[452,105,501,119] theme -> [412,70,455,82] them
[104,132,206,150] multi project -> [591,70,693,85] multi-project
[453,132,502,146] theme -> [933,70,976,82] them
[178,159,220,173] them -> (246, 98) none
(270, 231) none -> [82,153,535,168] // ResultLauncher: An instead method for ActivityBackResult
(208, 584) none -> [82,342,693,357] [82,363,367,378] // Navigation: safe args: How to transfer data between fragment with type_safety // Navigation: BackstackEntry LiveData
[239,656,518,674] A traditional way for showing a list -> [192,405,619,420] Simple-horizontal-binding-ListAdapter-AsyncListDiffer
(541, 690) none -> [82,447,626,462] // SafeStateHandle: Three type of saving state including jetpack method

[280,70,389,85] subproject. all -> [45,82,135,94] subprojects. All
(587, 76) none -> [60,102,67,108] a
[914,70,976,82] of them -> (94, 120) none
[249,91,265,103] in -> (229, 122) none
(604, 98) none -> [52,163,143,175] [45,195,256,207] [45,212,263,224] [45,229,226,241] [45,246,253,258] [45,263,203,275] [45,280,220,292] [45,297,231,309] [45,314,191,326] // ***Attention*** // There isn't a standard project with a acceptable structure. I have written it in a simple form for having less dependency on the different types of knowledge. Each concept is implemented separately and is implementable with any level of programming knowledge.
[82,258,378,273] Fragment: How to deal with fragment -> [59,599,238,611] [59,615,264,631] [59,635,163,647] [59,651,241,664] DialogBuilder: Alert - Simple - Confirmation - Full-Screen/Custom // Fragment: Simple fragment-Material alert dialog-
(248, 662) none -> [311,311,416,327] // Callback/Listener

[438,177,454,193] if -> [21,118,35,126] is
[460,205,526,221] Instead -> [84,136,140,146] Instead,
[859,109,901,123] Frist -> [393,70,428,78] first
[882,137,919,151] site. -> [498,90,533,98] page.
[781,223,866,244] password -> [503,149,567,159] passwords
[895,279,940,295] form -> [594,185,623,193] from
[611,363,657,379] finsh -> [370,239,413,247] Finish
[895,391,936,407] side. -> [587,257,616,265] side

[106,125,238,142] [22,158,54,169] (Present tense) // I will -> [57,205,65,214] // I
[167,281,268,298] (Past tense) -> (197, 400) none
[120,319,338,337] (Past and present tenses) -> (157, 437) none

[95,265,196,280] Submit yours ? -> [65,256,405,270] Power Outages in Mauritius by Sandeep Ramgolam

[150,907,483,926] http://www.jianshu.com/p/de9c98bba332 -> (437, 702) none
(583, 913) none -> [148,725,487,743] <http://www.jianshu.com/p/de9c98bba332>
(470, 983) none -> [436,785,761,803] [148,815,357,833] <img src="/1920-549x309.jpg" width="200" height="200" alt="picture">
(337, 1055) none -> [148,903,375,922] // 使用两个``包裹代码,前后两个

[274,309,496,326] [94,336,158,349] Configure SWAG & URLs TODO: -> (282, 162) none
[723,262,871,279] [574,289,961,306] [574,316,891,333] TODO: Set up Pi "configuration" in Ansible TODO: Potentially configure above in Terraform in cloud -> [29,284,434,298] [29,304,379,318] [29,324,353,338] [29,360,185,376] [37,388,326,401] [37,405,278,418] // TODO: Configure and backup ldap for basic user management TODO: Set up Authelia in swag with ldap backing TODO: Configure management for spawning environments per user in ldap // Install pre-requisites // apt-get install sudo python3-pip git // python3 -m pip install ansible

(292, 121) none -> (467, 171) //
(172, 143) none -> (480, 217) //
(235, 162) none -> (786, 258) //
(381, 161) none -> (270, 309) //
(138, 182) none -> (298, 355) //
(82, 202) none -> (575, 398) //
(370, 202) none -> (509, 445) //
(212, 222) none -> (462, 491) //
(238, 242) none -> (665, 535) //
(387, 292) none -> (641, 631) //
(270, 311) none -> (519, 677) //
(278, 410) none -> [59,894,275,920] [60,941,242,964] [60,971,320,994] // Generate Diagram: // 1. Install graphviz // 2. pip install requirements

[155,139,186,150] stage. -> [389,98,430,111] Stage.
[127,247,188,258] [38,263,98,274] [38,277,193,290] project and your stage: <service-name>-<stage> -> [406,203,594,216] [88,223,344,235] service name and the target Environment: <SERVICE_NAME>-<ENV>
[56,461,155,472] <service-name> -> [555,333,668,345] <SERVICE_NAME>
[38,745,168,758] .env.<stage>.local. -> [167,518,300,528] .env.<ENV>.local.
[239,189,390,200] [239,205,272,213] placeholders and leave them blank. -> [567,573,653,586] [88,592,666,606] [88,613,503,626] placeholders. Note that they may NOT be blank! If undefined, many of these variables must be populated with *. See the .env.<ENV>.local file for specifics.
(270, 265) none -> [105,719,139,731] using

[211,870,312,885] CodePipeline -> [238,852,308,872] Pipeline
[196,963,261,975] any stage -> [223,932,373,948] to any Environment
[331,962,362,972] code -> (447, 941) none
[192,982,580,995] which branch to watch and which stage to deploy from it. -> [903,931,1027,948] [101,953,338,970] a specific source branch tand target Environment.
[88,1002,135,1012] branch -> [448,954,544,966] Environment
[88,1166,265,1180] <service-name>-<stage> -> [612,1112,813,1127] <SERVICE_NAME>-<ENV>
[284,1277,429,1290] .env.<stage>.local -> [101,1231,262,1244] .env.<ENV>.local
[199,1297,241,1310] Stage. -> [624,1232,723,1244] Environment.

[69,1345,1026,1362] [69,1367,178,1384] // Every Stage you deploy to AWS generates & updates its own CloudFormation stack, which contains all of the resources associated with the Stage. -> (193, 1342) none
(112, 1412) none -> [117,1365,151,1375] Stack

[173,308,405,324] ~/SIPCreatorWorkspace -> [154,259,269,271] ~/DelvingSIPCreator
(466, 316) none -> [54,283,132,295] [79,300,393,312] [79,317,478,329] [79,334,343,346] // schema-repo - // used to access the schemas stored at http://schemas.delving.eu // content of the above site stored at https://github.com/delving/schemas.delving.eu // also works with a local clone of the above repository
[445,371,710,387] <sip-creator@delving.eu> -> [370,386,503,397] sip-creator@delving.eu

========

# What is being asked:
All the entries above should come back exactly as they are written.

# Result of the exercise:
[452,105,501,119] theme -> [412,70,455,82] them
[104,132,206,150] multi project -> [591,70,693,85] multi-project
[453,132,502,146] theme -> [933,70,976,82] them
[178,159,220,173] them -> (246, 98) none
(270, 231) none -> [82,153,535,168] // ResultLauncher: An instead method for ActivityBackResult
(208, 584) none -> [82,342,693,357] [82,363,367,378] // Navigation: safe args: How to transfer data between fragment with type_safety // Navigation: BackstackEntry LiveData
[239,656,518,674] A traditional way for showing a list -> [192,405,619,420] Simple-horizontal-binding-ListAdapter-AsyncListDiffer
(541, 690) none -> [82,447,626,462] // SafeStateHandle: Three type of saving state including jetpack method

[280,70,389,85] subproject. all -> [45,82,135,94] subprojects. All
(587, 76) none -> [60,102,67,108] a
[914,70,976,82] of them -> (94, 120) none
[249,91,265,103] in -> (229, 122) none
(604, 98) none -> [52,163,143,175] [45,195,256,207] [45,212,263,224] [45,229,226,241] [45,246,253,258] [45,263,203,275] [45,280,220,292] [45,297,231,309] [45,314,191,326] // ***Attention*** // There isn't a standard project with a acceptable structure. I have written it in a simple form for having less dependency on the different types of knowledge. Each concept is implemented separately and is implementable with any level of programming knowledge.
[82,258,378,273] Fragment: How to deal with fragment -> [59,599,238,611] [59,615,264,631] [59,635,163,647] [59,651,241,664] DialogBuilder: Alert - Simple - Confirmation - Full-Screen/Custom // Fragment: Simple fragment-Material alert dialog-
(248, 662) none -> [311,311,416,327] // Callback/Listener

[438,177,454,193] if -> [21,118,35,126] is
[460,205,526,221] Instead -> [84,136,140,146] Instead,
[859,109,901,123] Frist -> [393,70,428,78] first
[882,137,919,151] site. -> [498,90,533,98] page.
[781,223,866,244] password -> [503,149,567,159] passwords
[895,279,940,295] form -> [594,185,623,193] from
[611,363,657,379] finsh -> [370,239,413,247] Finish
[895,391,936,407] side. -> [587,257,616,265] side

[106,125,238,142] [22,158,54,169] (Present tense) // I will -> [57,205,65,214] // I
[167,281,268,298] (Past tense) -> (197, 400) none
[120,319,338,337] (Past and present tenses) -> (157, 437) none

[95,265,196,280] Submit yours ? -> [65,256,405,270] Power Outages in Mauritius by Sandeep Ramgolam

[150,907,483,926] http://www.jianshu.com/p/de9c98bba332 -> (437, 702) none
(583, 913) none -> [148,725,487,743] <http://www.jianshu.com/p/de9c98bba332>
(470, 983) none -> [436,785,761,803] [148,815,357,833] <img src="/1920-549x309.jpg" width="200" height="200" alt="picture">
(337, 1055) none -> [148,903,375,922] // 使用两个``包裹代码,前后两个

[274,309,496,326] [94,336,158,349] Configure SWAG & URLs TODO: -> (282, 162) none
[723,262,871,279] [574,289,961,306] [574,316,891,333] TODO: Set up Pi "configuration" in Ansible TODO: Potentially configure above in Terraform in cloud -> [29,284,434,298] [29,304,379,318] [29,324,353,338] [29,360,185,376] [37,388,326,401] [37,405,278,418] // TODO: Configure and backup ldap for basic user management TODO: Set up Authelia in swag with ldap backing TODO: Configure management for spawning environments per user in ldap // Install pre-requisites // apt-get install sudo python3-pip git // python3 -m pip install ansible

(292, 121) none -> (467, 171) //
(172, 143) none -> (480, 217) //
(235, 162) none -> (786, 258) //
(381, 161) none -> (270, 309) //
(138, 182) none -> (298, 355) //
(82, 202) none -> (575, 398) //
(370, 202) none -> (509, 445) //
(212, 222) none -> (462, 491) //
(238, 242) none -> (665, 535) //
(387, 292) none -> (641, 631) //
(270, 311) none -> (519, 677) //
(278, 410) none -> [59,894,275,920] [60,941,242,964] [60,971,320,994] // Generate Diagram: // 1. Install graphviz // 2. pip install requirements

[155,139,186,150] stage. -> [389,98,430,111] Stage.
[127,247,188,258] [38,263,98,274] [38,277,193,290] project and your stage: <service-name>-<stage> -> [406,203,594,216] [88,223,344,235] service name and the target Environment: <SERVICE_NAME>-<ENV>
[56,461,155,472] <service-name> -> [555,333,668,345] <SERVICE_NAME>
[38,745,168,758] .env.<stage>.local. -> [167,518,300,528] .env.<ENV>.local.
[239,189,390,200] [239,205,272,213] placeholders and leave them blank. -> [567,573,653,586] [88,592,666,606] [88,613,503,626] placeholders. Note that they may NOT be blank! If undefined, many of these variables must be populated with *. See the .env.<ENV>.local file for specifics.
(270, 265) none -> [105,719,139,731] using

[211,870,312,885] CodePipeline -> [238,852,308,872] Pipeline
[196,963,261,975] any stage -> [223,932,373,948] to any Environment
[331,962,362,972] code -> (447, 941) none
[192,982,580,995] which branch to watch and which stage to deploy from it. -> [903,931,1027,948] [101,953,338,970] a specific source branch tand target Environment.
[88,1002,135,1012] branch -> [448,954,544,966] Environment
[88,1166,265,1180] <service-name>-<stage> -> [612,1112,813,1127] <SERVICE_NAME>-<ENV>
[284,1277,429,1290] .env.<stage>.local -> [101,1231,262,1244] .env.<ENV>.local
[199,1297,241,1310] Stage. -> [624,1232,723,1244] Environment.

[69,1345,1026,1362] [69,1367,178,1384] // Every Stage you deploy to AWS generates & updates its own CloudFormation stack, which contains all of the resources associated with the Stage. -> (193, 1342) none
(112, 1412) none -> [117,1365,151,1375] Stack

[173,308,405,324] ~/SIPCreatorWorkspace -> [154,259,269,271] ~/DelvingSIPCreator
(466, 316) none -> [54,283,132,295] [79,300,393,312] [79,317,478,329] [79,334,343,346] // schema-repo - // used to access the schemas stored at http://schemas.delving.eu // content of the above site stored at https://github.com/delving/schemas.delving.eu // also works with a local clone of the above repository
[445,371,710,387] <sip-creator@delving.eu> -> [370,386,503,397] sip-creator@delving.eu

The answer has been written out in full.